Leaded gasoline was responsible for about two-thirds of toxic lead that African-American children in Cleveland ingested or inhaled during the latter two-thirds of the 20th century, according to a new study in Science of the Total Environment.
Researchers from Case Western Reserve University say what they've shown in Cleveland probably applies to many cities across the U.S. and reinforces concerns about the health threat for children in countries still using leaded gasoline. However, they emphasize that the results do not minimize the ongoing importance of current childhood lead exposure due to persistence and deterioration of leaded paint which was used as late as the 1960's.
Extrapolation from lead analyses of teeth from 124 residents of urban Cleveland neighborhoods show that "at the peak of leaded gasoline usage, in the 1960's and early 70's, the levels of lead in the bloodstream were likely to be toxic," said Norman Robbins, emeritus professor of neurosciences at Case Western Reserve School of Medicine. Research of others has shown that these levels of lead are associated with significant neurological and behavioral defects lasting into adulthood, he said.

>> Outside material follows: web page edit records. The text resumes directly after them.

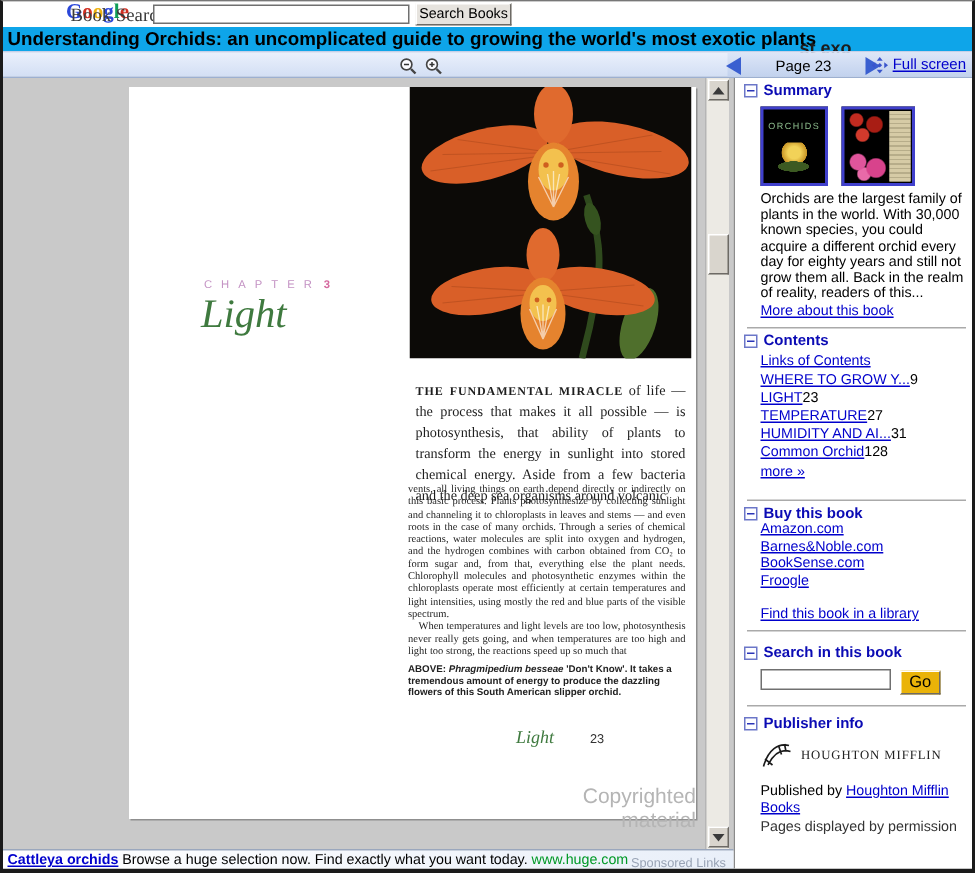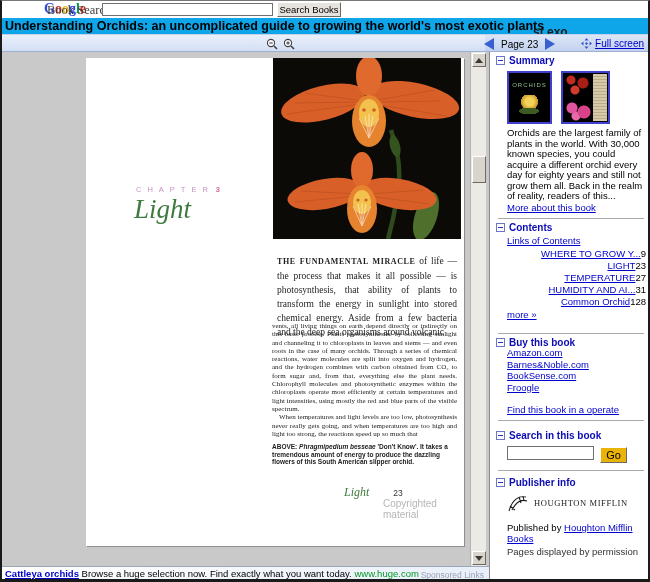--- a/index.html
+++ b/index.html
@@ -25,21 +25,21 @@
   
   .toolbar { position:absolute; top:33px; left:0; width:100%; height:18px;
              background:linear-gradient(#eaf0fc,#d3dff4); border-top:1px solid #c6d0e8; border-bottom:1px solid #9db0d0; }
   .toolbar-right-bg { position:absolute; right:0; top:0; bottom:0; width:163px; background:linear-gradient(#dde6f7,#c2d2ee); }
   .zoomico { position:absolute; top:3px; width:12px; height:12px; cursor:pointer; }
   .zo { left:264px; } .zi { left:281px; }
   .pagenav { position:absolute; left:482px; top:2px; height:14px; display:flex; align-items:center; }
   .tri { width:0; height:0; cursor:pointer; }
   .tri-left { border-right:10px solid #3a5fd0; border-top:6px solid transparent; border-bottom:6px solid transparent; }
   .tri-right { border-left:10px solid #3a5fd0; border-top:6px solid transparent; border-bottom:6px solid transparent; }
-  .page-label { font-size:10px; color:#000; margin:0 7px; }
+  .page-label { font-size:10px; color:#000; margin:0 23px; }
   .fullscreen { position:absolute; right:4px; top:3px; display:flex; align-items:center; gap:3px; }
   .fullscreen a { font-size:10px; color:#0000cc; text-decoration:underline; cursor:pointer; }
 
   
   .viewer { position:absolute; top:51px; left:0; width:487px; height:514px; background:#c9c9c9; overflow:hidden; }
   .page { position:absolute; left:84px; top:6px; width:378px; height:488px; background:#fff; box-shadow:1px 1px 0 #8f8f8f; }
 
   .chapter-line { position:absolute; left:50px; top:127px; font-size:7.5px; color:#c493c4; letter-spacing:6px; }
   .chapter-num { color:#d5699f; font-weight:bold; letter-spacing:0; margin-left:2px; }
   .chapter-title { position:absolute; left:48px; top:136px; font-family:"Liberation Serif",serif; font-style:italic; font-size:27px; color:#3f7a3f; }
@@ -50,21 +50,21 @@
           font-size:9.5px; line-height:14px; color:#1e1e1e; text-align:justify; }
   .lead .sc { font-weight:bold; font-size:8px; letter-spacing:0.6px; }
   .bodytext { position:absolute; left:186px; top:264px; width:185px; font-family:"Liberation Serif",serif;
               font-size:7px; line-height:8.3px; color:#222; text-align:justify; }
   .bodytext p+p { text-indent:7px; }
   .caption { position:absolute; left:186px; top:385px; width:178px; font-size:6.5px; line-height:7.6px; color:#222; font-weight:bold; }
   .caption .sp { font-style:italic; }
   .footer-light { position:absolute; left:258px; top:424px; }
   .footer-light .fl { font-family:"Liberation Serif",serif; font-style:italic; font-size:12px; color:#3f7a3f; }
   .footer-light .fp { font-size:8.5px; color:#333; margin-left:24px; }
-  .copyright { position:absolute; left:297px; top:440px; font-size:10px; color:#b5b5b5; }
+  .copyright { position:absolute; left:297px; top:464px; font-size:14px; color:#b5b5b5;text-align:right; }
 
   
   .sbar { position:absolute; left:468px; top:0; width:16px; height:514px; background:#eceae4; border-left:1px solid #b5b5b5; }
   .sb-btn { position:absolute; left:1px; width:14px; height:14px; background:#d9d5cd;
             border:1px solid; border-color:#fff #6d6a65 #6d6a65 #fff; display:flex; align-items:center; justify-content:center; cursor:pointer; }
   .sb-up { top:1px; } .sb-down { bottom:1px; }
   .sb-thumb { position:absolute; left:1px; top:104px; width:14px; height:27px; background:#d9d5cd;
               border:1px solid; border-color:#fff #6d6a65 #6d6a65 #fff; cursor:grab; }
   .arrow-up { width:0;height:0;border-bottom:5px solid #3a3a3a;border-left:4px solid transparent;border-right:4px solid transparent; }
   .arrow-down { width:0;height:0;border-top:5px solid #3a3a3a;border-left:4px solid transparent;border-right:4px solid transparent; }
@@ -96,21 +96,21 @@
   .t2-pinks { position:absolute; left:1px; top:27px; width:30px; height:21px;
               background:radial-gradient(circle at 8px 8px,#e0559c 5px,rgba(0,0,0,0) 6px),
                          radial-gradient(circle at 20px 12px,#d8438c 6px,rgba(0,0,0,0) 7px),
                          radial-gradient(circle at 12px 16px,#e86aa8 4px,rgba(0,0,0,0) 5px); }
 
   .summary-text { position:absolute; left:17px; top:76px; width:141px; line-height:10.5px; color:#000; }
   .summary-text a { display:inline-block; margin-top:1px; }
 
   .toc-link { position:absolute; left:17px; top:183px; }
   .toc-rows { position:absolute; left:17px; top:196px; width:139px; }
-  .toc-row { display:flex; justify-content:flex-end; height:12px; line-height:12px; }
+  .toc-row { display:flex; justify-content:flex-start; height:12px; line-height:12px; }
   .toc-page { color:#000; }
   .more-link1 { position:absolute; left:17px; top:257px; }
 
   .buy-links { position:absolute; left:17px; top:295px; line-height:11.5px; }
   .buy-links a { display:block; }
   .library-link { position:absolute; left:17px; top:352px; }
 
   .sis-input { position:absolute; left:17px; top:394px; width:87px; height:14px; border:1px solid #707070; font-size:9px; padding:0 2px; }
   .go-btn { position:absolute; left:110px; top:395px; width:27px; height:16px; font-size:11px;
             background:#eab308; border:1px solid; border-color:#fff #6d6a65 #6d6a65 #fff; }
@@ -301,21 +301,21 @@
     <div class="sec-head" style="top:285px;">
       <span class="minusbox"></span>
       <span class="sec-title">Buy this book</span>
     </div>
     <div class="buy-links">
       <a>Amazon.com</a>
       <a>Barnes&amp;Noble.com</a>
       <a>BookSense.com</a>
       <a>Froogle</a>
     </div>
-    <a class="library-link">Find this book in a operate</a>
+    <a class="library-link">Find this book in a library</a>
 
     <div class="sep" style="top:368px;"></div>
 
     <div class="sec-head" style="top:378px;">
       <span class="minusbox"></span>
       <span class="sec-title">Search in this book</span>
     </div>
     <input class="sis-input" type="text" value="" style="">
     <button class="go-btn">Go</button>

"It raises the question, has leaded gasoline had a lasting effect on many present-day Cleveland adults?" Robbins said.
Robbins, who began the study 17 years ago, put together an interdisciplinary team to determine what was the predominant recent historic source of lead exposure within the city. Leaded gasoline, lead paint, and lead soldering in food cans had been implicated.
"The findings are important today," said Jiayang Sun, professor of statistics at CWRU and a co-author of the study. "Some countries are still using leaded gasoline."
The United Nations Environment Programme says Afghanistan, Myanmar and North Korea rely on leaded gasoline while Algeria, Bosnia, Egypt, Iraq, Serbia and Yemen sell both leaded and unleaded gasoline.